**TASK DESCRIPTION**
From the records below, output exactly the lines running from the line containing "отключить клиента (см. пункт 4.2.3. Требования к Хранилищу)." through the line containing "отключении клиента (см. пункт 4.2.3. Требования к Хранилищу).", and no others.

**DATA TO PROCESS**
──────────

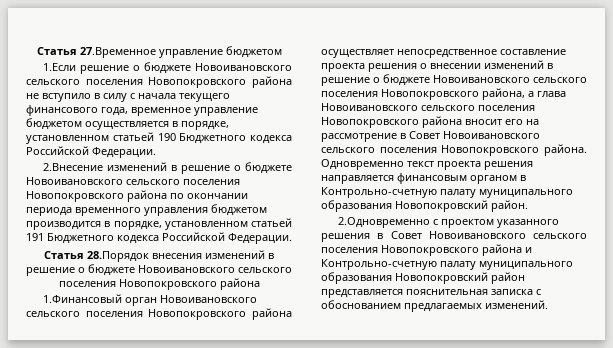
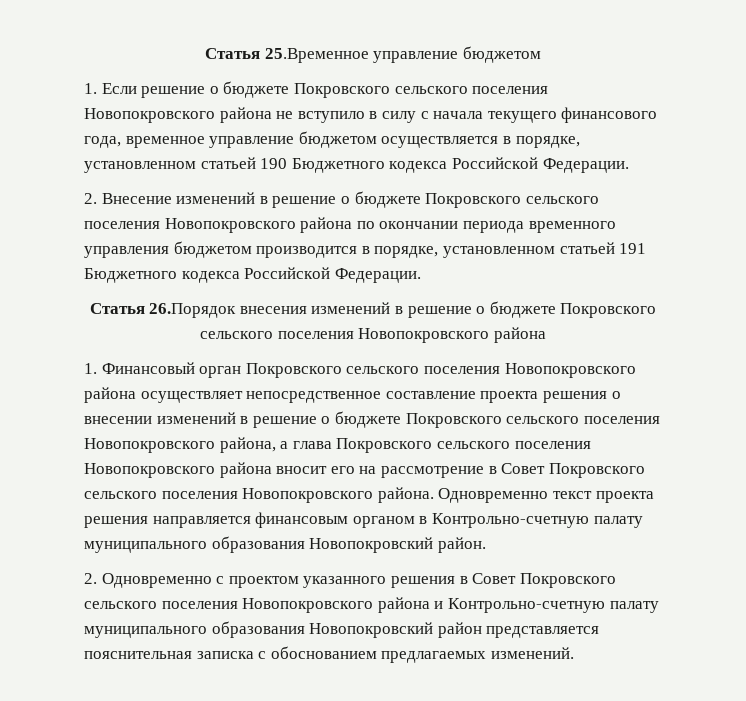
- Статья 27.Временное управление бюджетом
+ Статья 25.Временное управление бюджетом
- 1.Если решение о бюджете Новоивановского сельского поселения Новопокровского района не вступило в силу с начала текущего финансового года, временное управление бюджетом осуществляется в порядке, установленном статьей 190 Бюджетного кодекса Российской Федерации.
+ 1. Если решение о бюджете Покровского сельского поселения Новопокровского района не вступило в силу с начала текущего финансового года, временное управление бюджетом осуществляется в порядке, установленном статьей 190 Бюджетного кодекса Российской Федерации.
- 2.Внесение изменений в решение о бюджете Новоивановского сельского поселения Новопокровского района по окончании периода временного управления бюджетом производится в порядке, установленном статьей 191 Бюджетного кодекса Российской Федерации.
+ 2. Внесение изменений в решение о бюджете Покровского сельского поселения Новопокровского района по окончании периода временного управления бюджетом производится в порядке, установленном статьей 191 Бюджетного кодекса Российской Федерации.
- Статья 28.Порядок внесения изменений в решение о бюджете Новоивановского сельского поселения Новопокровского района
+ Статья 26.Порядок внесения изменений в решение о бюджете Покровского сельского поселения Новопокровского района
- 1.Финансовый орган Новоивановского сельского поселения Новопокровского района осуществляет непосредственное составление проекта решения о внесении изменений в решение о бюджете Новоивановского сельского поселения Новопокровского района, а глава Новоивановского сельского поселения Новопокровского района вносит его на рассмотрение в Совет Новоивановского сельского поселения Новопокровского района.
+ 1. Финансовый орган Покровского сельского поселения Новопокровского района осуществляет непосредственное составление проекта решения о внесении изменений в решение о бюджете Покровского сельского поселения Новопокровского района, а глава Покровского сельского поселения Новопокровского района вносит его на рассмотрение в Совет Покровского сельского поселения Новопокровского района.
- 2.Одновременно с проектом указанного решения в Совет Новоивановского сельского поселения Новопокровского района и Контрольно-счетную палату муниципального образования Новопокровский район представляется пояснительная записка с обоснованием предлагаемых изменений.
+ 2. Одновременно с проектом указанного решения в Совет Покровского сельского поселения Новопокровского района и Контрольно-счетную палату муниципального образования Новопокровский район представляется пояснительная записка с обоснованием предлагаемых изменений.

──────────

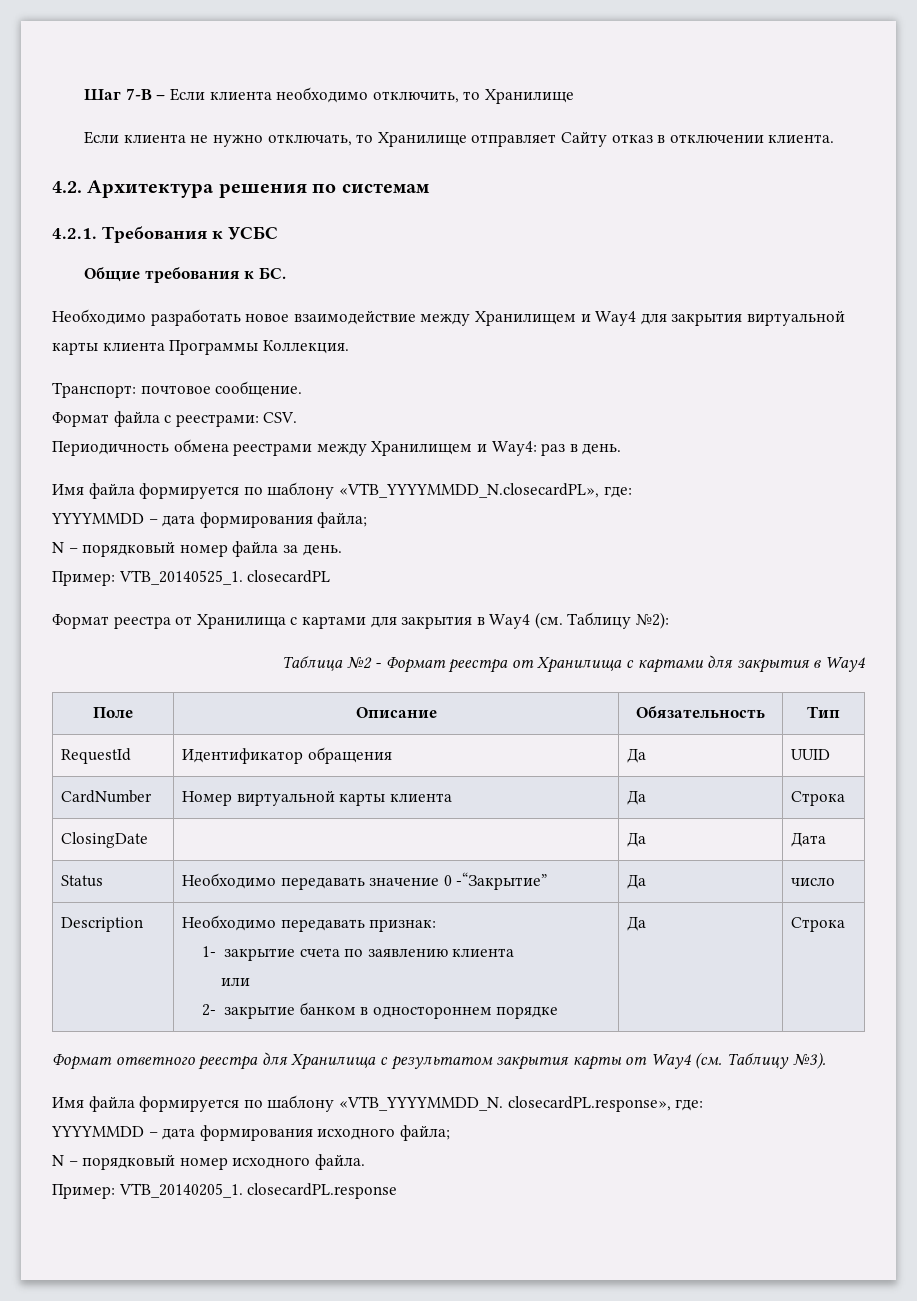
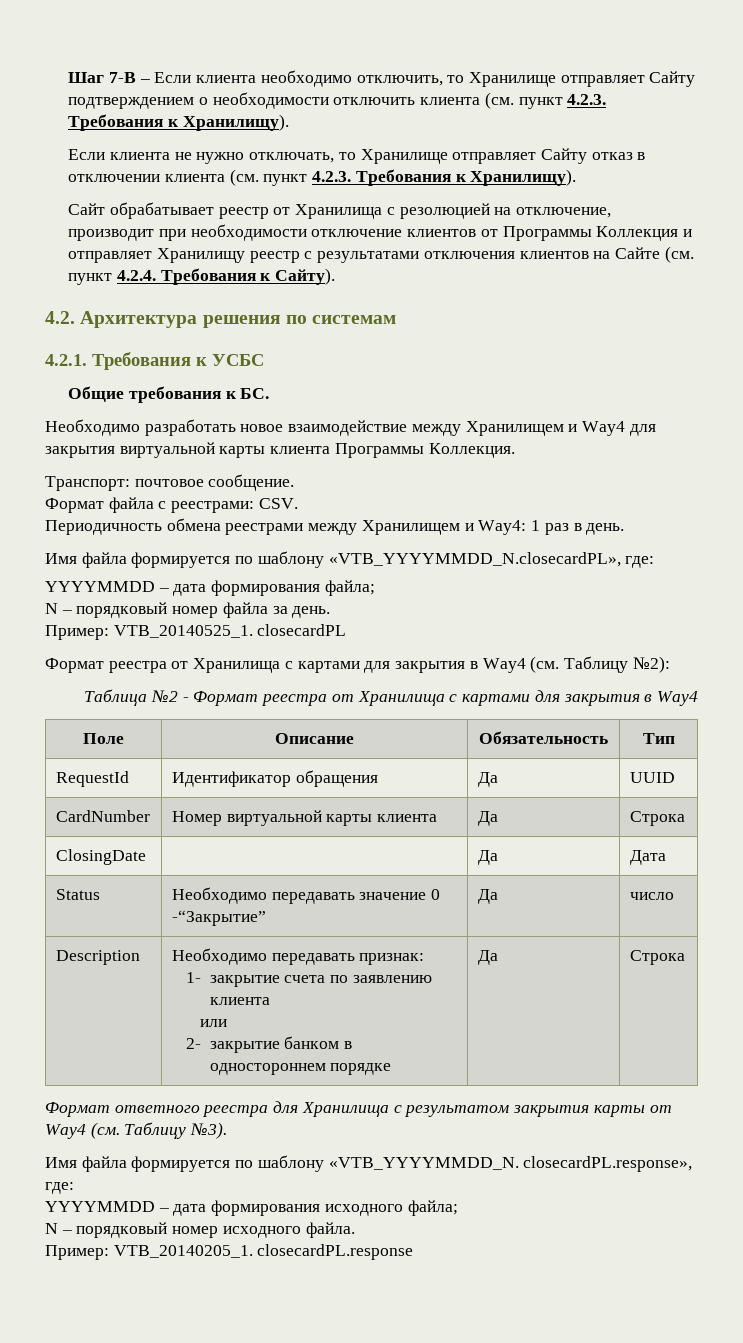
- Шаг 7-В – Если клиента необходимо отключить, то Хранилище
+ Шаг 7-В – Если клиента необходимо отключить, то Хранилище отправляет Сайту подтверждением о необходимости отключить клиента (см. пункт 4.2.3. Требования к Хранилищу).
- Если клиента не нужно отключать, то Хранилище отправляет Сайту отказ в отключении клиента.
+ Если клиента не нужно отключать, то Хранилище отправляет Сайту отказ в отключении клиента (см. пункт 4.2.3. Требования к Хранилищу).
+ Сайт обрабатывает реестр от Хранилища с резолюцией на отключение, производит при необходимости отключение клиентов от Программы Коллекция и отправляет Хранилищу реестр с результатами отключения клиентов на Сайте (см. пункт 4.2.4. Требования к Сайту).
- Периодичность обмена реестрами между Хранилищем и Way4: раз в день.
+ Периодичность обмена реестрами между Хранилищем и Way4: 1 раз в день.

──────────

**REPLY TO THE EXERCISE**
+ Шаг 7-В – Если клиента необходимо отключить, то Хранилище отправляет Сайту подтверждением о необходимости отключить клиента (см. пункт 4.2.3. Требования к Хранилищу).
- Если клиента не нужно отключать, то Хранилище отправляет Сайту отказ в отключении клиента.
+ Если клиента не нужно отключать, то Хранилище отправляет Сайту отказ в отключении клиента (см. пункт 4.2.3. Требования к Хранилищу).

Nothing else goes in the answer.